* **Materials provided**:
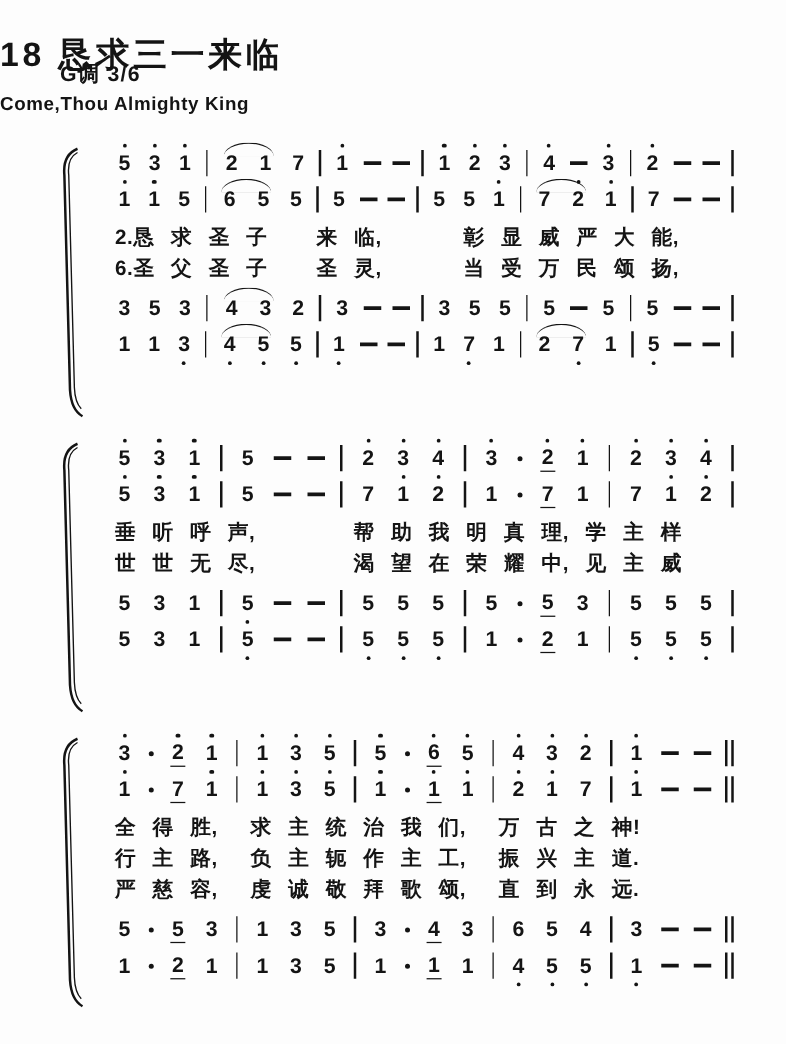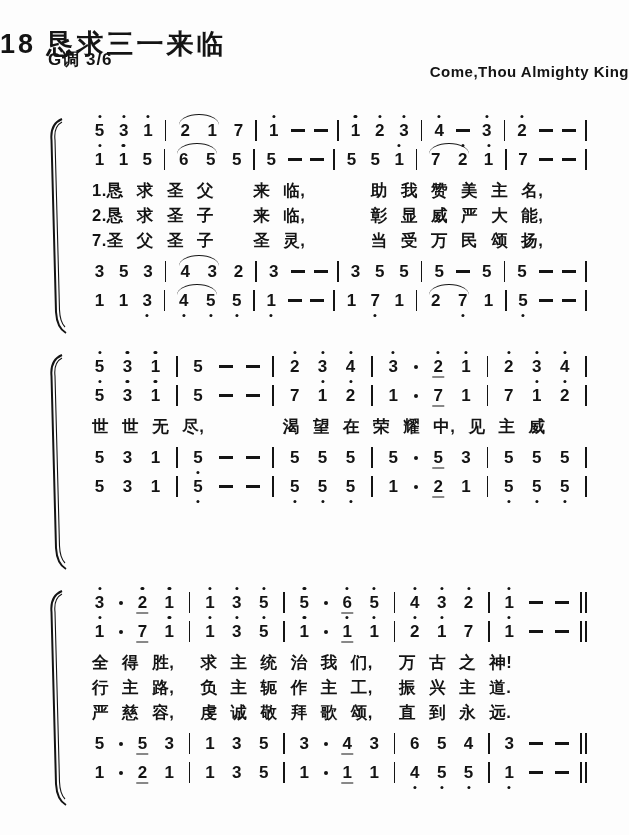--- a/index.html
+++ b/index.html
@@ -26,9 +26,9 @@
     line-height:1.1;
   }
   .subtitle{
-    text-align:right;
+    text-align:left;
     font-size:15px;font-weight:700;letter-spacing:0.5px;
-    margin-top:3px;
+    margin-top:15px;
   }
   
   .systems{margin-top:14px;}

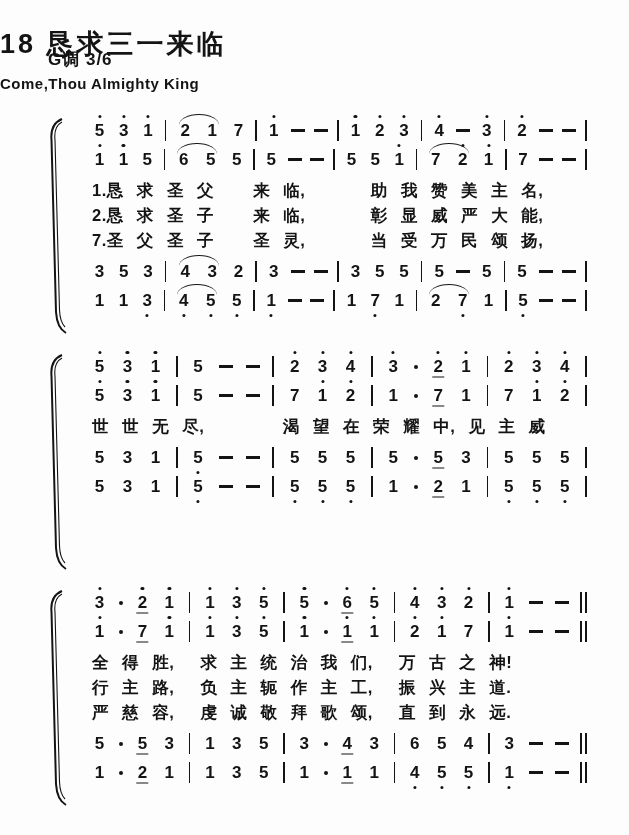--- a/index.html
+++ b/index.html
@@ -227,7 +227,6 @@
             <span class="bar"></span>
           </div>
         <div class="lyrics">
-          <div class="lyric-line">1.恳 求 圣 父   来 临,     助 我 赞 美 主 名,</div>
           <div class="lyric-line">2.恳 求 圣 子   来 临,     彰 显 威 严 大 能,</div>
           <div class="lyric-line">7.圣 父 圣 子   圣 灵,     当 受 万 民 颂 扬,</div>
         </div>

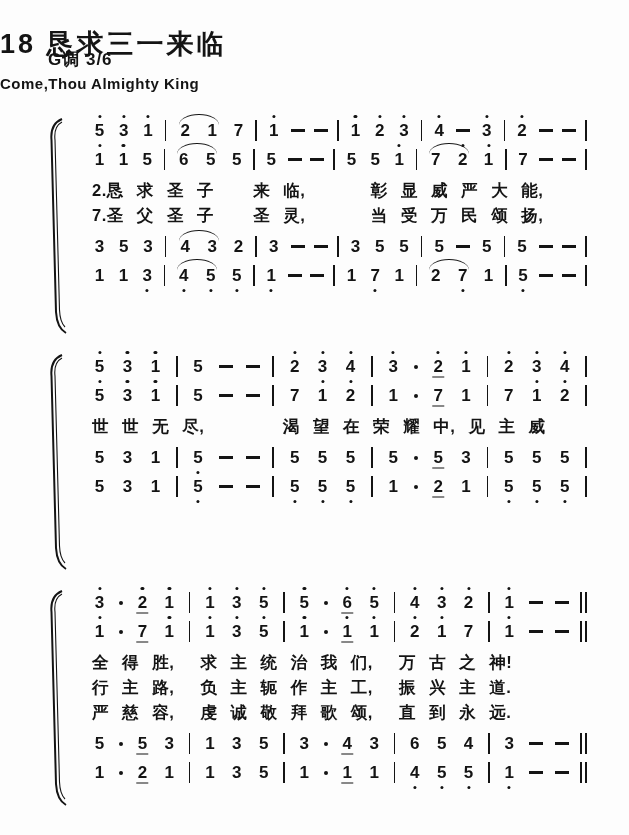--- a/index.html
+++ b/index.html
@@ -228,7 +228,7 @@
           </div>
         <div class="lyrics">
           <div class="lyric-line">2.恳 求 圣 子   来 临,     彰 显 威 严 大 能,</div>
-          <div class="lyric-line">7.圣 父 圣 子   圣 灵,     当 受 万 民 颂 扬,</div>
+          <div class="lyric-line">6.圣 父 圣 子   圣 灵,     当 受 万 民 颂 扬,</div>
         </div>
         <div class="music-line">
             <span class="note">

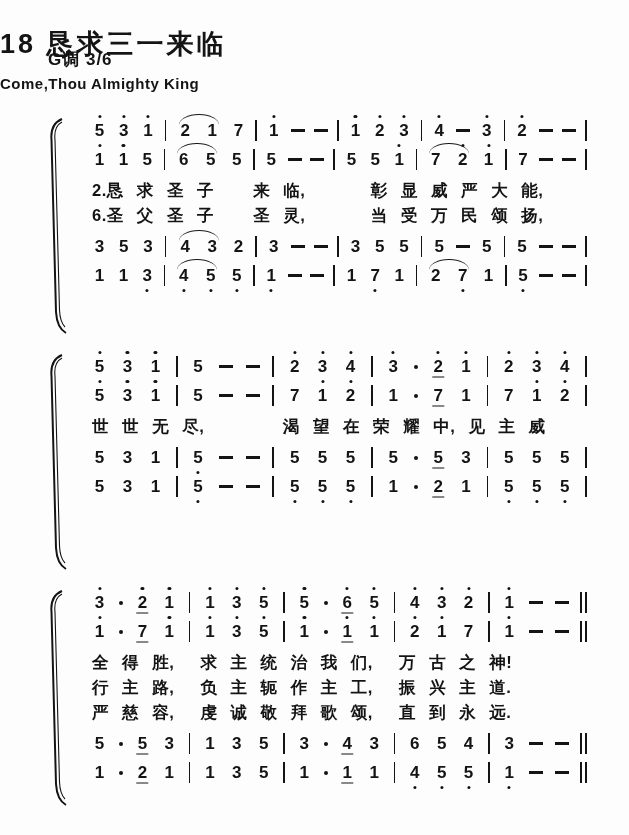--- a/index.html
+++ b/index.html
@@ -479,6 +479,7 @@
             <span class="bar"></span>
           </div>
         <div class="lyrics">
+          <div class="lyric-line">垂 听 呼 声,      帮 助 我 明 真 理, 学 主 样</div>
           <div class="lyric-line">世 世 无 尽,      渴 望 在 荣 耀 中, 见 主 威</div>
         </div>
         <div class="music-line">

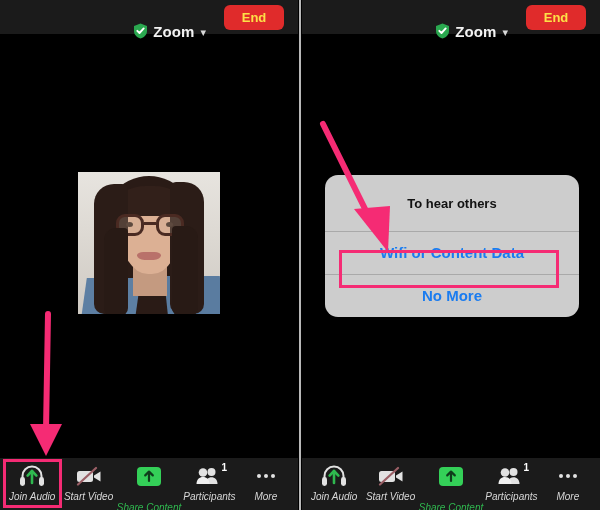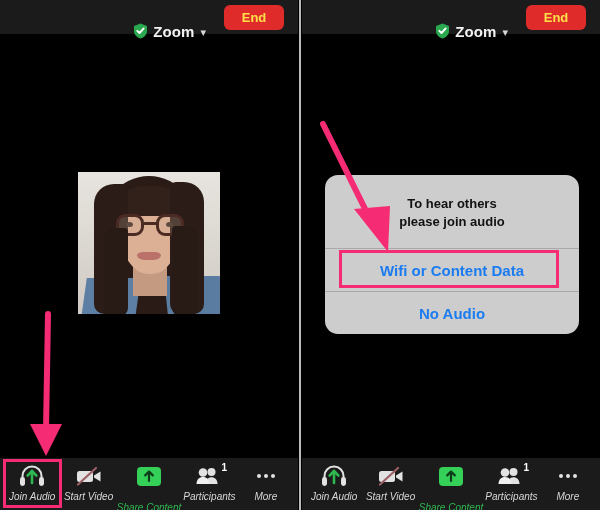--- a/index.html
+++ b/index.html
@@ -486,7 +486,6 @@
     <div class="dialog">
       <div class="dialog-title">
         <span>To hear others</span>
-        <span>please join audio</span>
       </div>
       <div class="dialog-sep"></div>
       <div class="dialog-action">Wifi or Content Data</div>

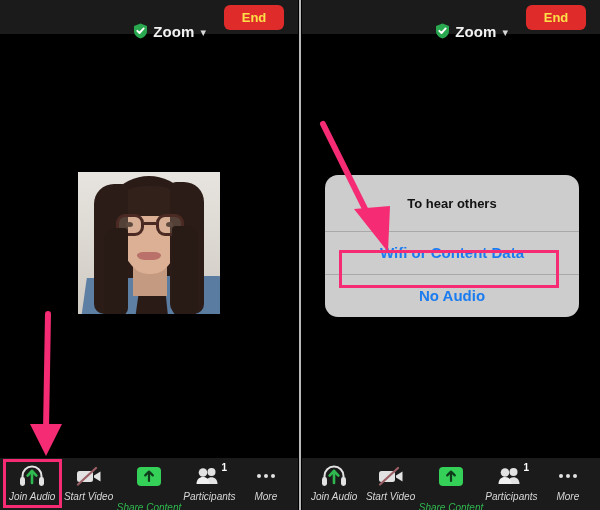--- a/index.html
+++ b/index.html
@@ -490,7 +490,7 @@
       <div class="dialog-sep"></div>
       <div class="dialog-action">Wifi or Content Data</div>
       <div class="dialog-sep"></div>
-      <div class="dialog-action">No Audio</div>
+      <div class="dialog-action">No More</div>
     </div>
 
     <svg class="arrow-svg">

* **Goal of the exercise**:
No picture belongs in the copy. Print every entry above exactly as it stands.

* **Finished task**:
--- a/index.html
+++ b/index.html
@@ -26,9 +26,9 @@
     line-height:1.1;
   }
   .subtitle{
-    text-align:right;
+    text-align:left;
     font-size:15px;font-weight:700;letter-spacing:0.5px;
-    margin-top:3px;
+    margin-top:15px;
   }
   
   .systems{margin-top:14px;}

--- a/index.html
+++ b/index.html
@@ -227,7 +227,6 @@
             <span class="bar"></span>
           </div>
         <div class="lyrics">
-          <div class="lyric-line">1.恳 求 圣 父   来 临,     助 我 赞 美 主 名,</div>
           <div class="lyric-line">2.恳 求 圣 子   来 临,     彰 显 威 严 大 能,</div>
           <div class="lyric-line">7.圣 父 圣 子   圣 灵,     当 受 万 民 颂 扬,</div>
         </div>

--- a/index.html
+++ b/index.html
@@ -228,7 +228,7 @@
           </div>
         <div class="lyrics">
           <div class="lyric-line">2.恳 求 圣 子   来 临,     彰 显 威 严 大 能,</div>
-          <div class="lyric-line">7.圣 父 圣 子   圣 灵,     当 受 万 民 颂 扬,</div>
+          <div class="lyric-line">6.圣 父 圣 子   圣 灵,     当 受 万 民 颂 扬,</div>
         </div>
         <div class="music-line">
             <span class="note">

--- a/index.html
+++ b/index.html
@@ -479,6 +479,7 @@
             <span class="bar"></span>
           </div>
         <div class="lyrics">
+          <div class="lyric-line">垂 听 呼 声,      帮 助 我 明 真 理, 学 主 样</div>
           <div class="lyric-line">世 世 无 尽,      渴 望 在 荣 耀 中, 见 主 威</div>
         </div>
         <div class="music-line">

--- a/index.html
+++ b/index.html
@@ -486,7 +486,6 @@
     <div class="dialog">
       <div class="dialog-title">
         <span>To hear others</span>
-        <span>please join audio</span>
       </div>
       <div class="dialog-sep"></div>
       <div class="dialog-action">Wifi or Content Data</div>

--- a/index.html
+++ b/index.html
@@ -490,7 +490,7 @@
       <div class="dialog-sep"></div>
       <div class="dialog-action">Wifi or Content Data</div>
       <div class="dialog-sep"></div>
-      <div class="dialog-action">No Audio</div>
+      <div class="dialog-action">No More</div>
     </div>
 
     <svg class="arrow-svg">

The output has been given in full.